Friday, April 08, 2005



Feds shouldn't mess with state's WMD program

By DAVID MANN THE KENTUCKY STANDARD

Worry about the things you can change and pray for the things you can't, my mother always said.

It was good advice but I could never take it.

Maybe that's why I'm finding gray hairs at age 24.

I'll admit it, I'm a worrier. Whether I can change them or not, I worry about a lot of things.

I fail to recognize my own limitations. I try to change things that I know rationally I cannot.

In my latter college years I lived in a very industrial neighborhood of Louisville.

While I loved my house, the neighborhood had its drawbacks.

It certainly wasn't a pretty thing at which to look.

Once booming warehouses and industrial plants were often left vacant after industries grew up and moved out.

Old buildings, some dating back to the early 1900s, were found in ill repair.

Another problem was that the structures were built long before there were real powerful planning and zoning commissions in place.

This left towering vacant, dirty and dilapidated structures standing next to people's homes. Not pretty.

But while the aesthetics of the neighborhood were annoying, it certainly wasn't the worst part of the area.

The worst part of the area was the railroads.

Trains rumbled through on a regular basis. The sound wasn't so bad but the waiting was.

Nearly every day on my way to or from work, I'd get stuck waiting on a train to pass.

These weren't the little dinner trains you'll see riding through Bardstown either.

These were industrial haulers. I always worried while I sat there and watched them pass.

Always, my first question was: What were they hauling?

Would industry haul any kind of dangerous chemicals through a residential neighborhood?

I never knew for sure what was in the train cars. It was probably better not knowing.

But what if we did know that something hazardous was passing through our neighborhood? Not even our neighborhood, but our city, county or even state.

What if the whole world knew? What if terrorists knew?

All of us were a little scared in late 2002 and early 2003 when weapons of mass destruction were said to be in Iraq.

But obviously we didn't know if they were there or not. (Well except Michael Moore, knew all along that they weren't and tried to tell us. I guess he had better intelligence than the Pentagon.)

But imagine if WMDs were rolling through Kentucky on trains and the whole world knew it.

We'd be even more afraid, wouldn't we? I certainly would.

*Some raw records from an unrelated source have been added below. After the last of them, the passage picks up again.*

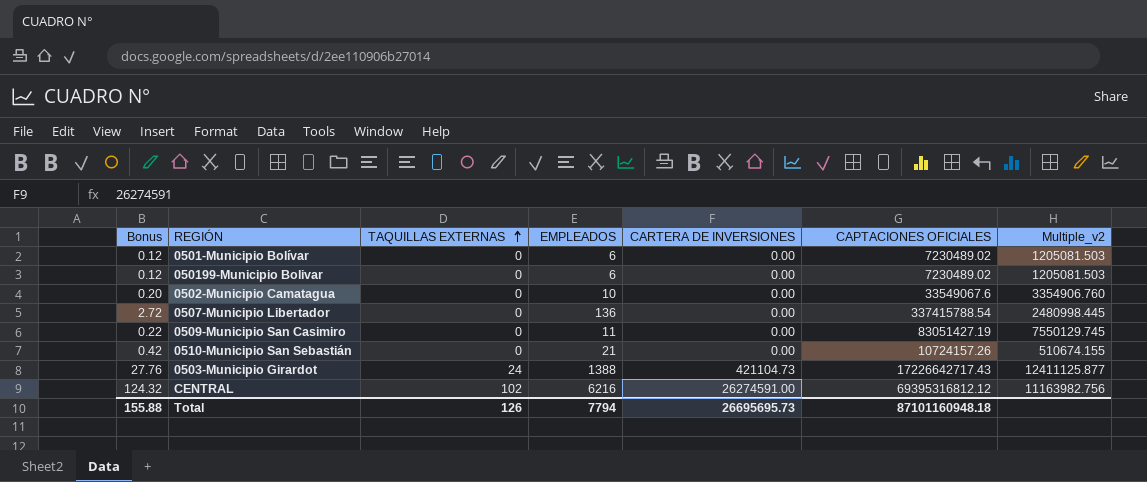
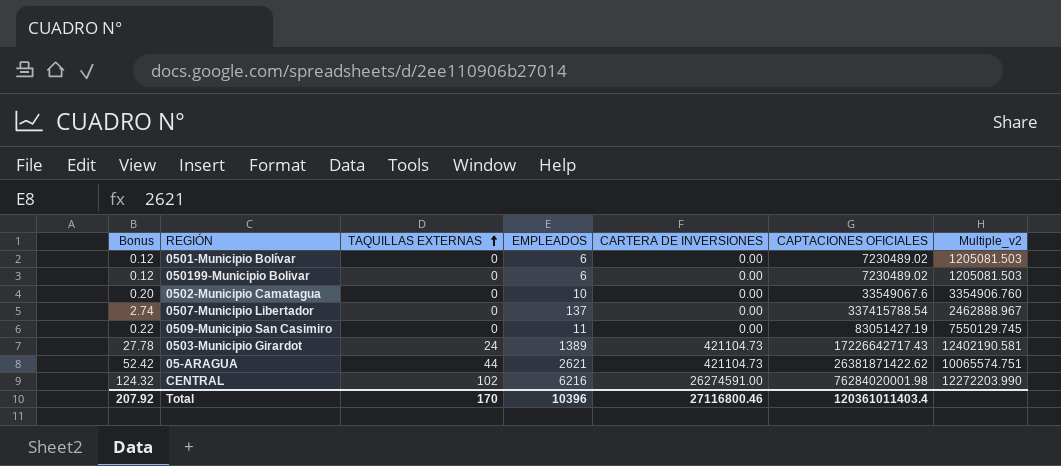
row 0510-Municipio San Sebastián: 0.42 | 0 | 21 | 0.00 | 10724157.26 | 510674.155 -> none
0507-Municipio Libertador | Bonus: 2.72 -> 2.74
0507-Municipio Libertador | EMPLEADOS: 136 -> 137
0507-Municipio Libertador | Multiple_v2: 2480998.445 -> 2462888.967
0503-Municipio Girardot | Bonus: 27.76 -> 27.78
0503-Municipio Girardot | EMPLEADOS: 1388 -> 1389
0503-Municipio Girardot | Multiple_v2: 12411125.877 -> 12402190.581
row 05-ARAGUA: none -> 52.42 | 44 | 2621 | 421104.73 | 26381871422.62 | 10065574.751
CENTRAL | CAPTACIONES OFICIALES: 69395316812.12 -> 76284020001.98
CENTRAL | Multiple_v2: 11163982.756 -> 12272203.990
Total | Bonus: 155.88 -> 207.92
Total | TAQUILLAS EXTERNAS: 126 -> 170
Total | EMPLEADOS: 7794 -> 10396
Total | CARTERA DE INVERSIONES: 26695695.73 -> 27116800.46
Total | CAPTACIONES OFICIALES: 87101160948.18 -> 120361011403.4

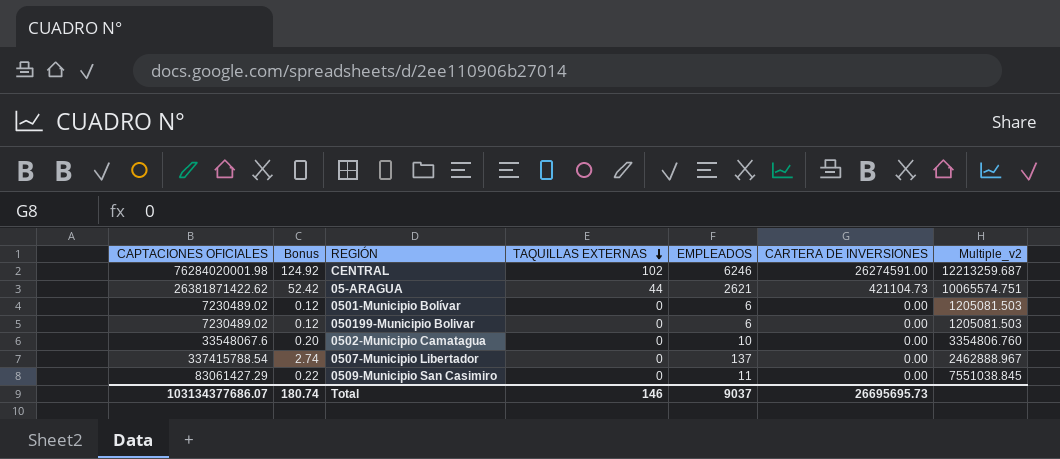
row order: TAQUILLAS EXTERNAS ascending -> TAQUILLAS EXTERNAS descending
column CAPTACIONES OFICIALES | position: 6 -> 1
row 0503-Municipio Girardot: 27.78 | 24 | 1389 | 421104.73 | 17226642717.43 | 12402190.581 -> none
CENTRAL | Bonus: 124.32 -> 124.92
CENTRAL | EMPLEADOS: 6216 -> 6246
CENTRAL | Multiple_v2: 12272203.990 -> 12213259.687
0502-Municipio Camatagua | CAPTACIONES OFICIALES: 33549067.6 -> 33548067.6
0502-Municipio Camatagua | Multiple_v2: 3354906.760 -> 3354806.760
0509-Municipio San Casimiro | CAPTACIONES OFICIALES: 83051427.19 -> 83061427.29
0509-Municipio San Casimiro | Multiple_v2: 7550129.745 -> 7551038.845
Total | CAPTACIONES OFICIALES: 120361011403.4 -> 103134377686.07
Total | Bonus: 207.92 -> 180.74
Total | TAQUILLAS EXTERNAS: 170 -> 146
Total | EMPLEADOS: 10396 -> 9037
Total | CARTERA DE INVERSIONES: 27116800.46 -> 26695695.73

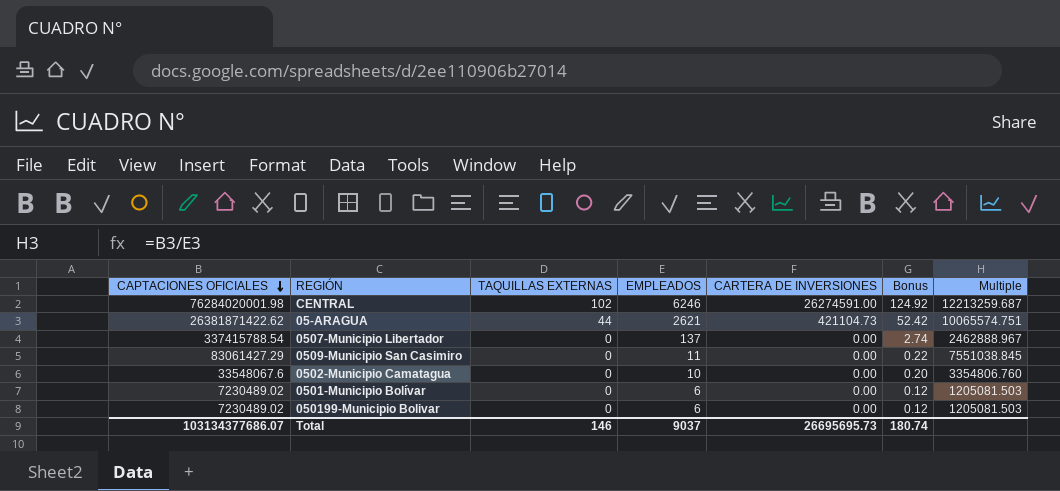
row order: TAQUILLAS EXTERNAS descending -> CAPTACIONES OFICIALES descending
column Bonus | position: 2 -> 6
column name: Multiple_v2 -> Multiple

But what would anyone do about it if sarin nerve gas or VX liquid were rolling through the state?

Anything?

A Congressional committee discussed the issue Wednesday.

It's bad enough that those chemical weapons are sitting in our state. There's a depot near Richmond filled with them.

The chemicals are there to be destroyed. But to save a few bucks the Pentagon is considering re-locating the chemical weapons' facilities, such as ours, elsewhere.

Kentucky Congressmen Ben Chandler, Mitch McConnell and Jim Bunning are vocally opposed to movement of the facility, as they should be.

Personally, I'm taken aback by the idea.

That the Pentagon would even consider such a ridiculous idea only further reveals the hypocrisy of this administration.

They used the politics of fear to push us into a war half of the country questioned.

They've told us to duct tape our windows and buy safe rooms over barely creditable hints of a terrorist attack.

They take our fingernail files when we get on airplanes.

Yet to save a few bucks they would put this entire state in harm's way.

What happened to all the terror threat we've been told to worry about?

Should we only worry about terrorists when it's politically convenient for the Bush administration?

Our congressmen should be applauded for their opposition to the idea, and the cost cutters at the Pentagon should have their heads examined for even proposing it.